#' Propensity Score Analysis with Local Balance (PSLB) Estimation
#'
#' PSLB nonparametrically estimates the propensity score weights that achieve covariate balance in both whole study population (global balance)
#' and the propensity score stratified (PS-stratified) sub-populations (local balance). Therefore, the PSLB estimated propensity score are appropriate
#' since they approximates the balancing score, when the propensity score model is subject to model misspecification. PSLB include two steps (PSLB 1 and PSLB 2).
#' In the 1st step, PSLB 1 implements a flexible form of covariate balancing propensity score (CBPS), and finds the model with the best local balance
#' among the model pool. In the 2nd step, PSLB 2 refines the score from PSLB 1 so that the estimated score approximately balances the covariates to a
#' pre-specified level in the local neighborhoods (each neighborhood, a small inverval between 0 and 1, represents a sub-population whose estimated score falls in this inverval).
#' Note that PSLB 2 can be used to improve the local balance of propensity score estimated by any method, such as CBPS (see the examples).
#'
#' @seealso [PSLB1()] for the detailed description of PSLB 1.
#'
#' @param X The covariate matrix with the rows corresponding to the subjects/participants and the columns corresponding to the covariates.
#' The covariate matrix X can not contain missing value. The function will stop if NA value is detected in X.
#' @param Z The binary treatment indicator. A vector with 2 unique numeric values in 0 = untreated and 1 = treated.
#' Its length should be the same as the number of all subjects/participants without missing value.

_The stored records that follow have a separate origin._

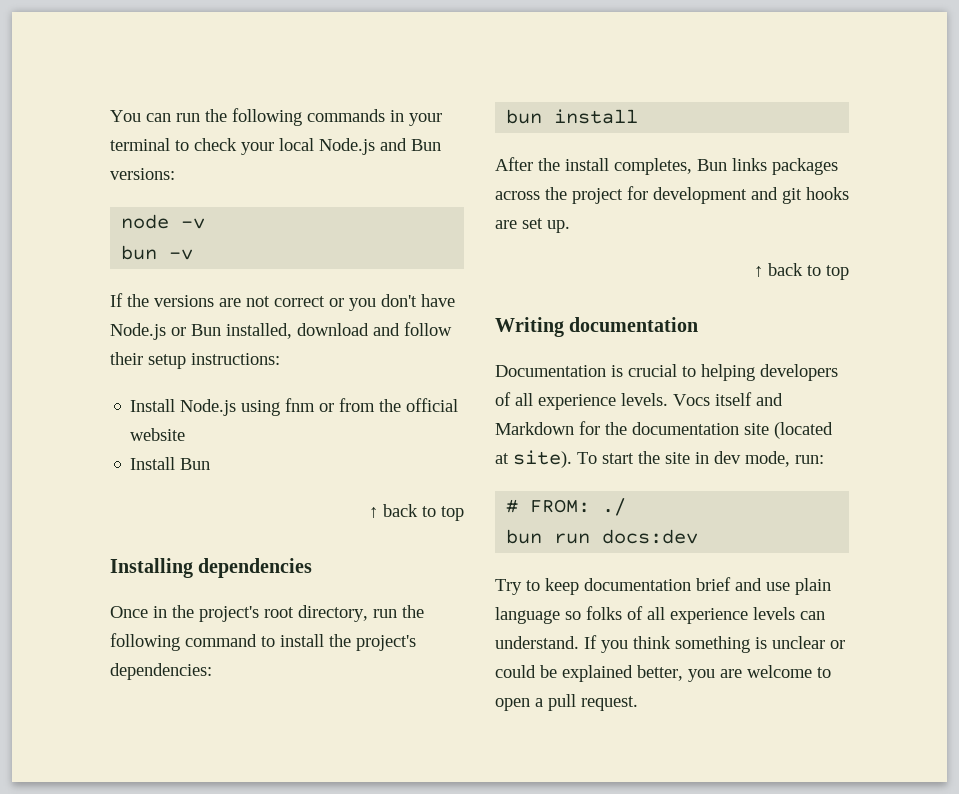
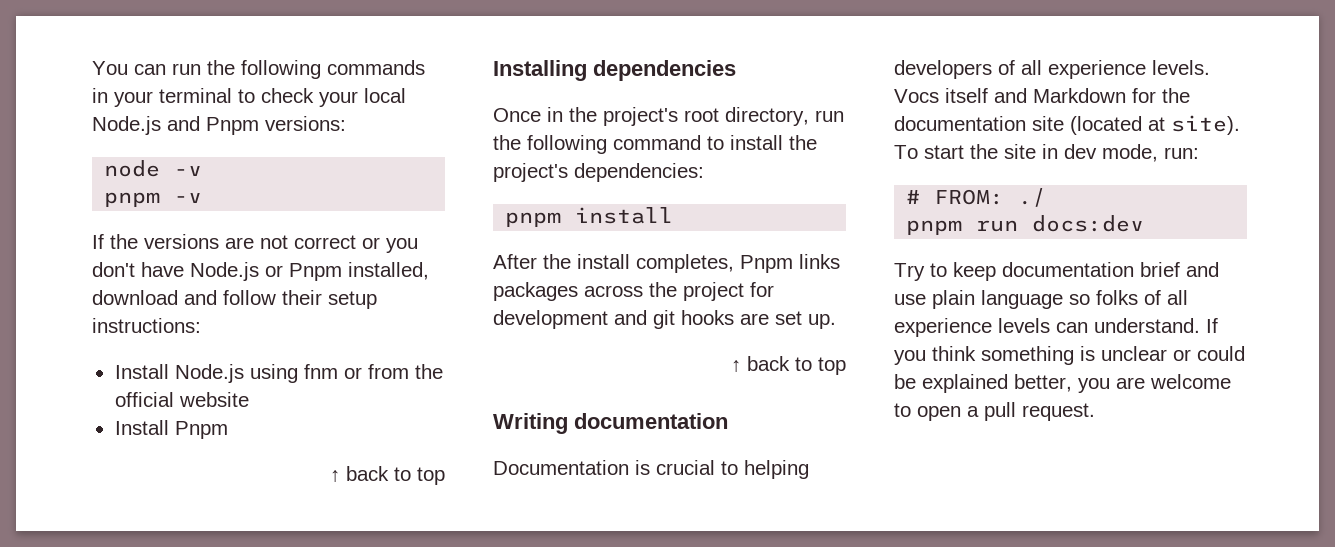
- You can run the following commands in your terminal to check your local Node.js and Bun versions:
+ You can run the following commands in your terminal to check your local Node.js and Pnpm versions:
- bun -v
+ pnpm -v
- If the versions are not correct or you don't have Node.js or Bun installed, download and follow their setup instructions:
+ If the versions are not correct or you don't have Node.js or Pnpm installed, download and follow their setup instructions:
- Install Bun
+ Install Pnpm
- bun install
+ pnpm install
- After the install completes, Bun links packages across the project for development and git hooks are set up.
+ After the install completes, Pnpm links packages across the project for development and git hooks are set up.
- bun run docs:dev
+ pnpm run docs:dev

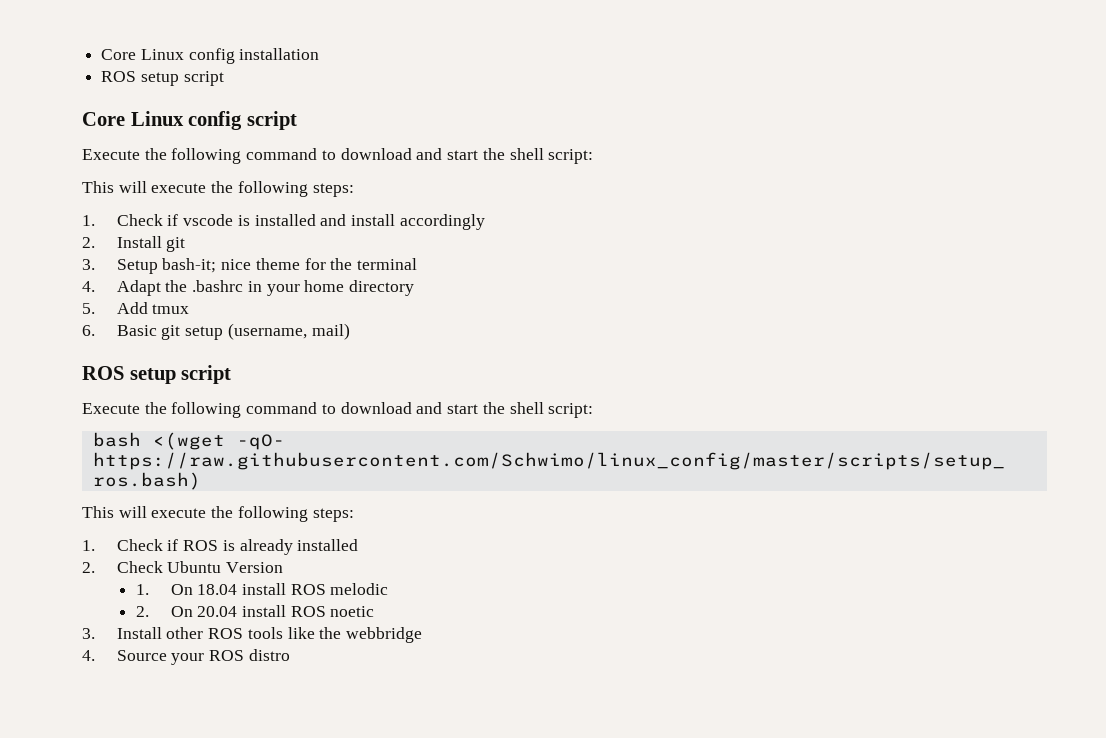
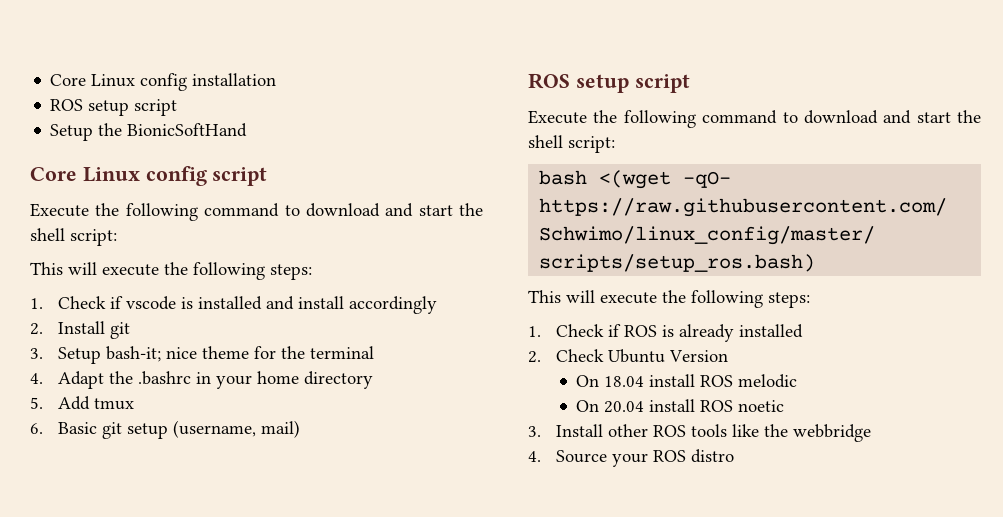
+ Setup the BionicSoftHand
- 1. On 18.04 install ROS melodic
+ On 18.04 install ROS melodic
- 2. On 20.04 install ROS noetic
+ On 20.04 install ROS noetic

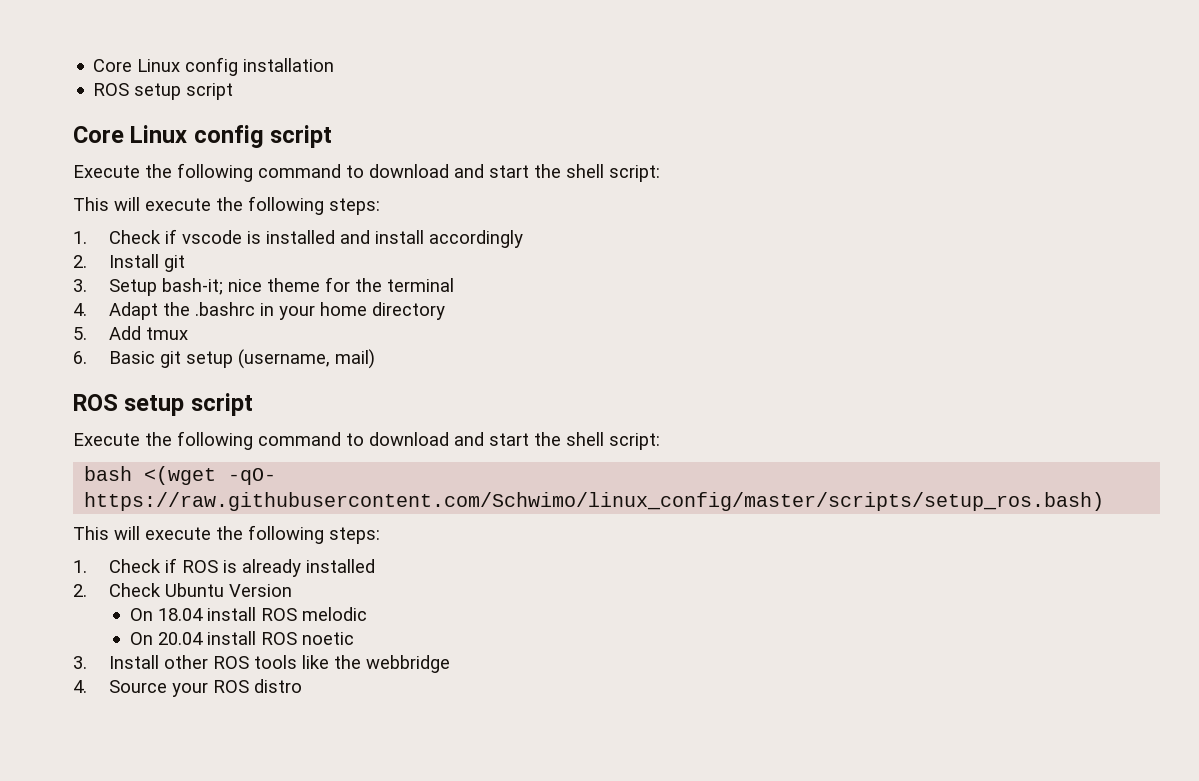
- Setup the BionicSoftHand

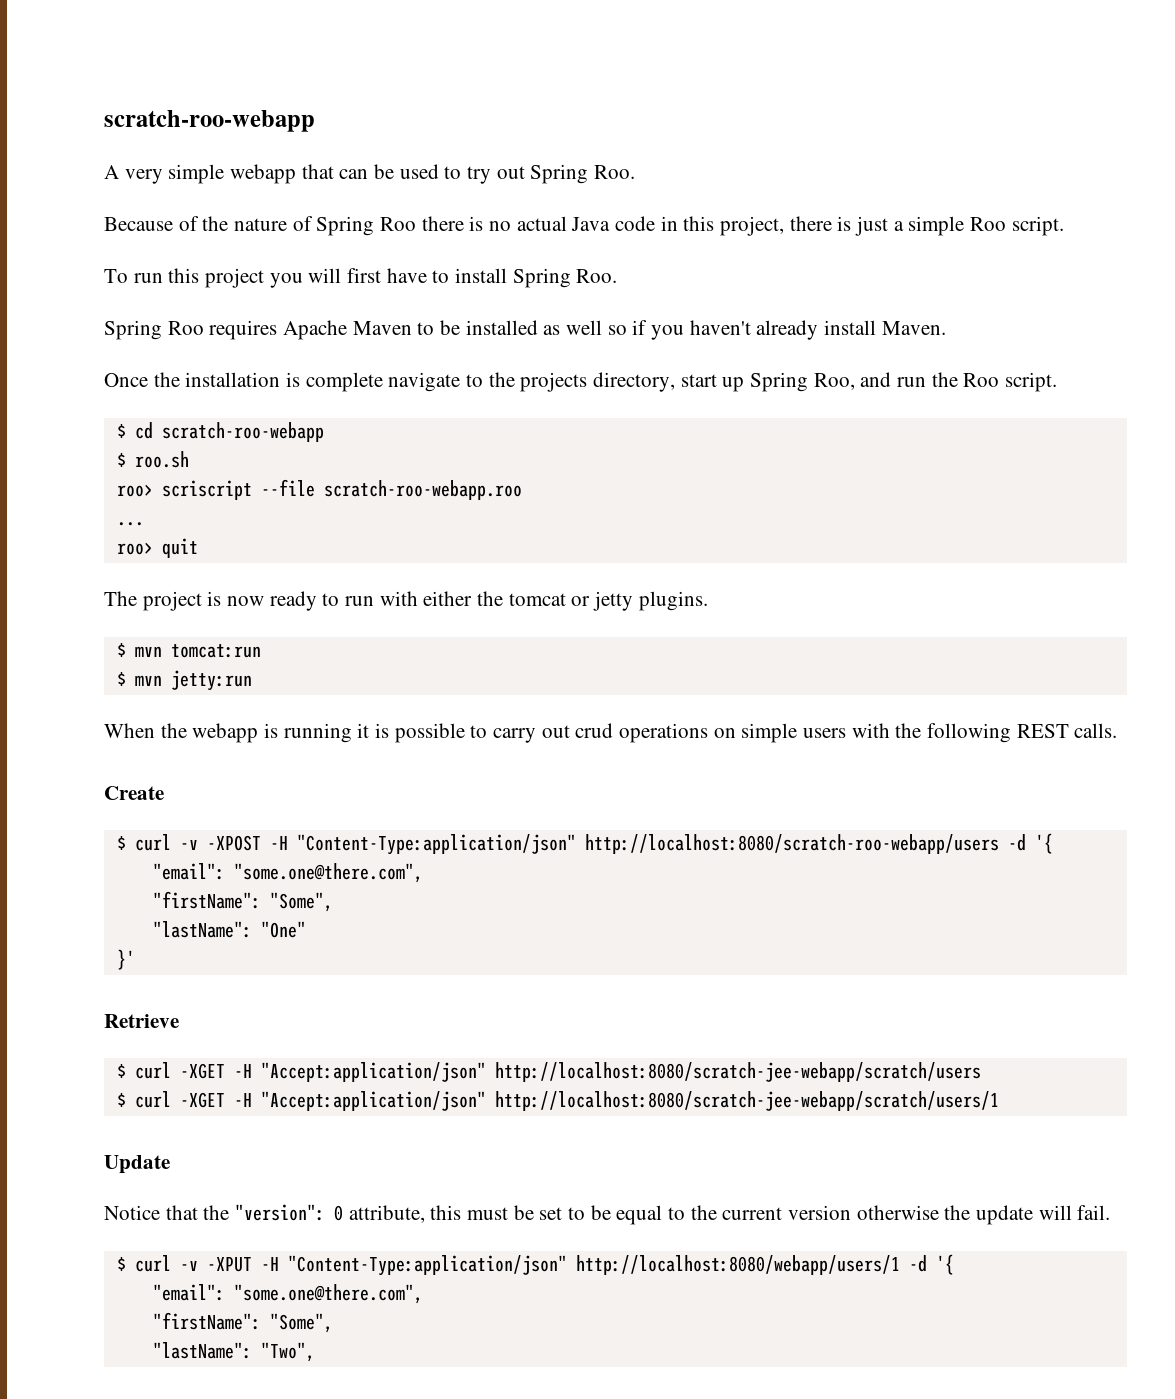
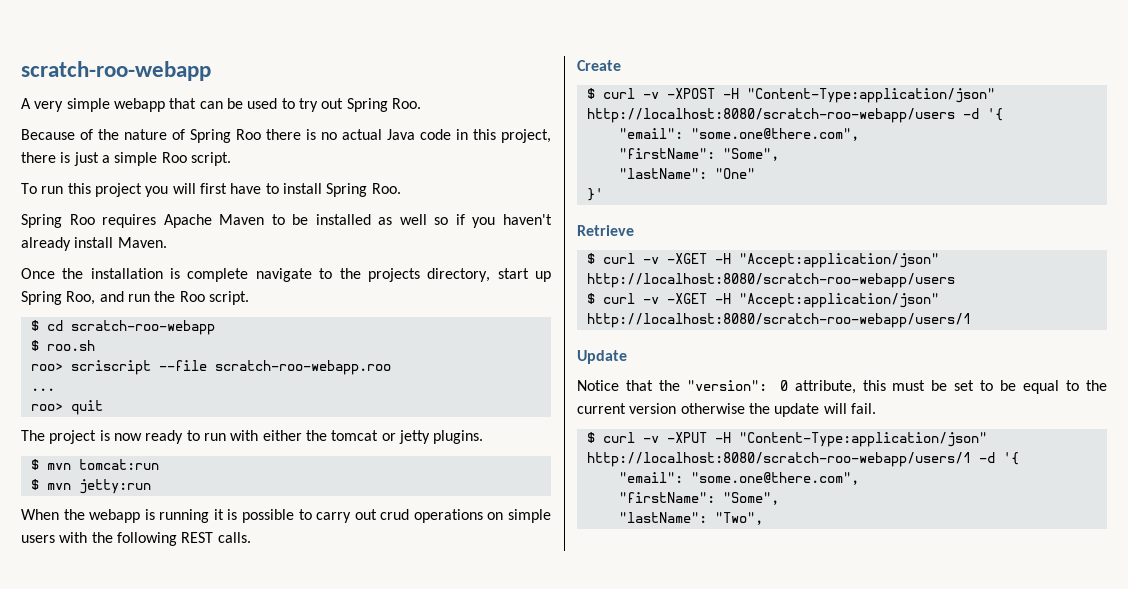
- $ curl -XGET -H "Accept:application/json" http://localhost:8080/scratch-jee-webapp/scratch/users
- $ curl -XGET -H "Accept:application/json" http://localhost:8080/scratch-jee-webapp/scratch/users/1
+ $ curl -v -XGET -H "Accept:application/json" http://localhost:8080/scratch-roo-webapp/users
+ $ curl -v -XGET -H "Accept:application/json" http://localhost:8080/scratch-roo-webapp/users/1
- $ curl -v -XPUT -H "Content-Type:application/json" http://localhost:8080/webapp/users/1 -d '{
+ $ curl -v -XPUT -H "Content-Type:application/json" http://localhost:8080/scratch-roo-webapp/users/1 -d '{

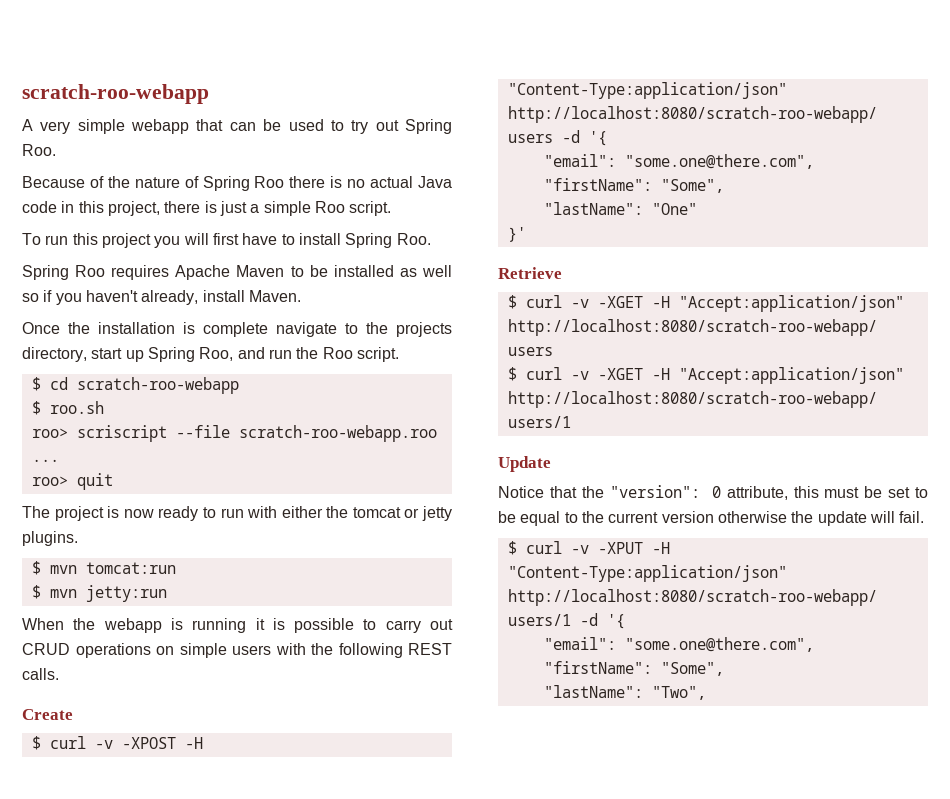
- Spring Roo requires Apache Maven to be installed as well so if you haven't already install Maven.
+ Spring Roo requires Apache Maven to be installed as well so if you haven't already, install Maven.
- When the webapp is running it is possible to carry out crud operations on simple users with the following REST calls.
+ When the webapp is running it is possible to carry out CRUD operations on simple users with the following REST calls.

#' @param n_sigma The number of bandwidth value of the Gaussian kernel function used to generate the feature space in PSLB 1.
#' See details in the description of function \code{\link{Gaussian_Kernel_feature}} and \code{\link{PSLB1}}. Default to 20.
#' @param ej The local neighborhoods for PSLB 1 and PSLB 2. It can be one matrix or a list of two matrixes containing values greater or equal to 0 and less or equal to 1.
#' If ej is one matrix, PSLB 1 and PSLB 2 both use this matrix as their local neighborhoods.
#' If ej is a list of matrixes with length of two, PSLB 1 uses the first element of the list and PSLB 2 uses the second
#' element of the list as their local neighborhoods. The rows of the matrixes represent the local neighborhoods.
#' There are two columns, where the first columns corresponding the start and the second column corresponding the end point of the local neighborhoods.
#' @param selectInX The matrix used to evaluate the local balance when tune the model in PSLB 1. selectInX = "cov" by default, which evaluates the local covariate balance on the
#' input covariate matrix X. If selectInX = "feature", the local covariate balance is evaluated on the feature space transformed by kernel PCA.
#' @param k The number of top K eigen value calculated in PSLB 1. Note that k should be smaller than the sample size. The minimum of k and the sample size will be used.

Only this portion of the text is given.